I am the mom…
31 12 2005
… of two teenagers. Baby Girl came downstairs to birthday cake and presents, and the party commenced. Ever since we’ve been scrubbing through the house, getting ready for further festivities tonight– although we are going to have to disappoint all the kids (including the ones over 35) who love the annual illegal fireworks show (during which I always stand halfway between the show and the house, in case the cops come– someone would have to bail out the daddies).
Holy Moly. The babies are teens. The thing is, I love teenagers, so that part doesn’t phase me. What does is how fast the time goes (which I know is a completely banal thing to say, but it’s true so fuck it…). But to be exact, the time w/the babies hasn’t seemed to fly– it’s gone along in real time. I have been able to enjoy where they are, and don’t regret time passed.
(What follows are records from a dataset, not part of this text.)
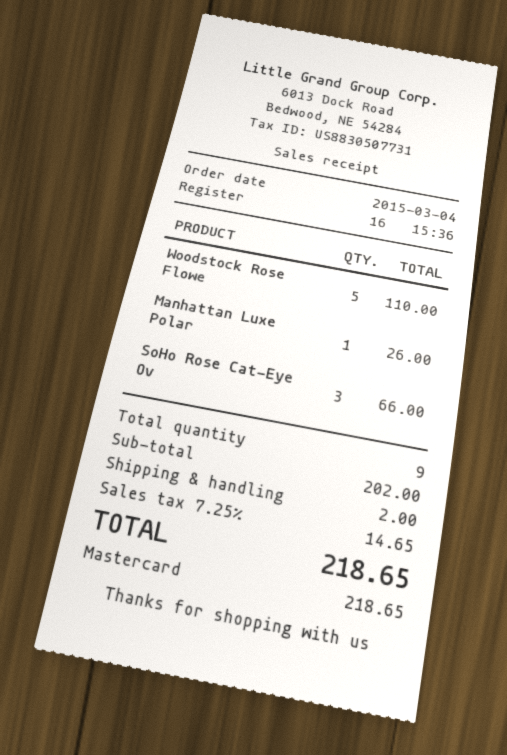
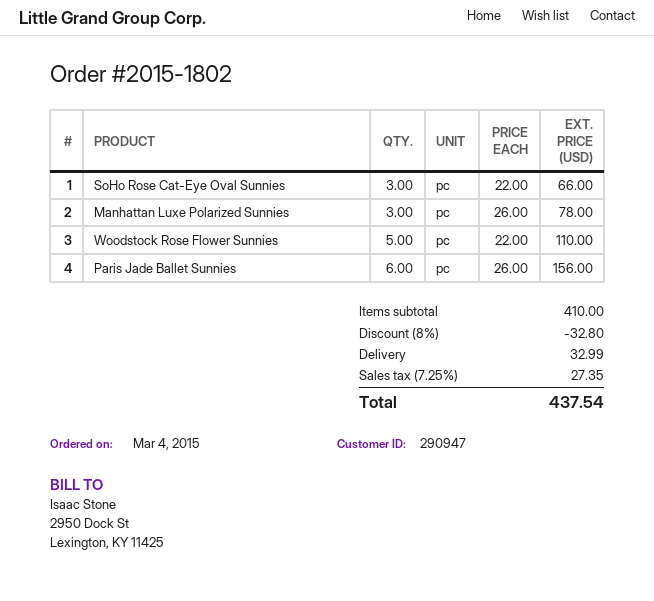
Manhattan Luxe Polar: 1 for 26.00 -> 3 for 78.00
Paris Jade Ballet Sunnies: none -> 6 for 156.00
subtotal: 202.00 -> 410.00
discount: none -> 8% = 32.80
shipping: 2.00 -> 32.99
tax: 7.25% = 14.65 -> 7.25% = 27.35
total: 218.65 -> 437.54

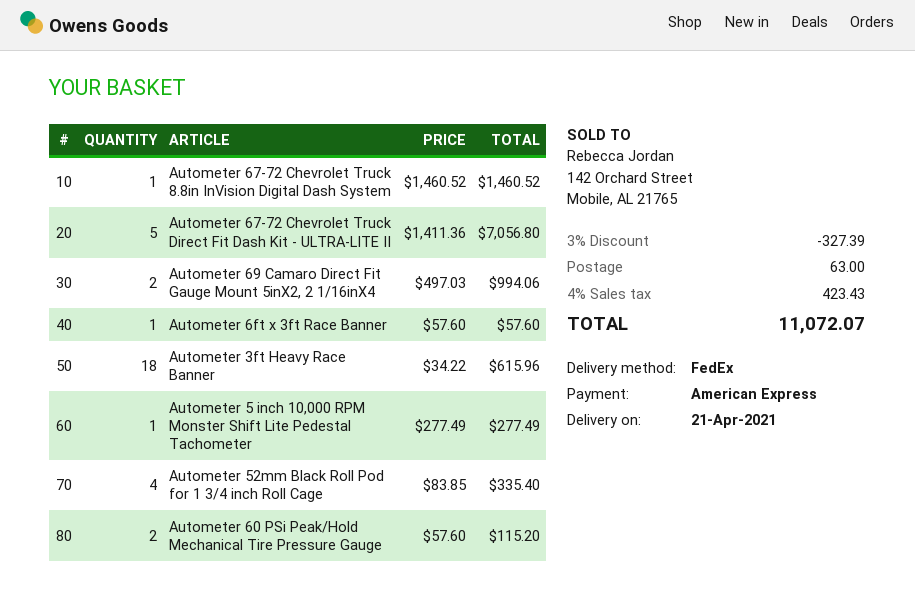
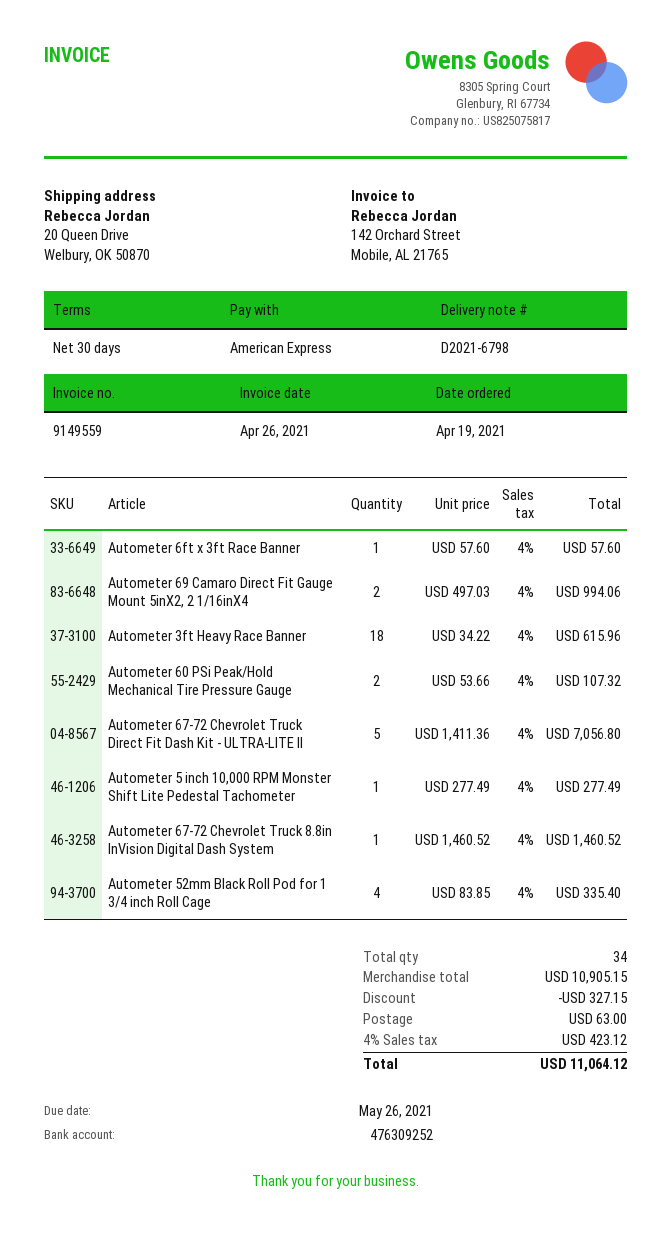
Autometer 60 PSi Peak/Hold Mechanical Tire Pressure Gauge: 2 x 57.60 = 115.20 -> 2 x 53.66 = 107.32
discount: 327.39 -> 327.15
tax: 4% = 423.43 -> 4% = 423.12
total: 11072.07 -> 11064.12

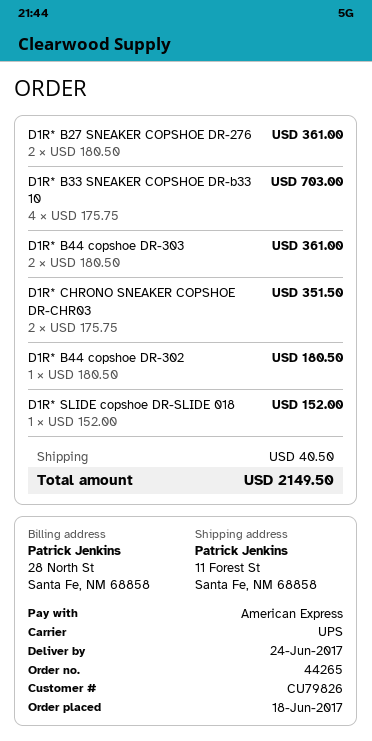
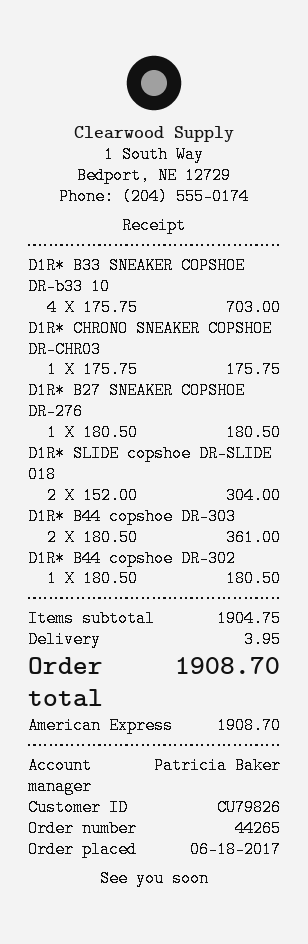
D1R* B27 SNEAKER COPSHOE DR-276: 2 x 180.50 = 361.00 -> 1 x 180.50 = 180.50
D1R* CHRONO SNEAKER COPSHOE DR-CHR03: 2 x 175.75 = 351.50 -> 1 x 175.75 = 175.75
D1R* SLIDE copshoe DR-SLIDE 018: 1 x 152.00 = 152.00 -> 2 x 152.00 = 304.00
shipping: 40.50 -> 3.95
total: 2149.50 -> 1908.70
What does seem to have whizzed by is my own time. I don’t feel any different than when I was twenty-two, or thirty-two (okay so yes maybe the body has settled slightly south, especially after the babies), but mentally I don’t feel any older. I was born old in some ways, then was the youngest child in my family, and my extended family, by a lot. You grow up quickly when always surrounded by people 4-40 years older than you. I’ve always said that the role of the youngest child (in a family of 3+ kids) is to shut up, put up, and keep up.
Quick self portrait– me now:
So I don’t LOOK any older!!???!? yeah, well, whatever. I really don’t want to be one of those annoying Mid-Life-Whiny-Butts in a few years, so I’d better get myself right on over it now.

Now the story of my bad yesterday: We took the babies out to use the gift certificates from the grands, and while at Tyler’s the husband and baby girl started hooting when they saw this t-shirt. The boy and I followed the hawkish sounds, and somehow the whole thing ended with the boy buying the shirt. Talk about a bad mama.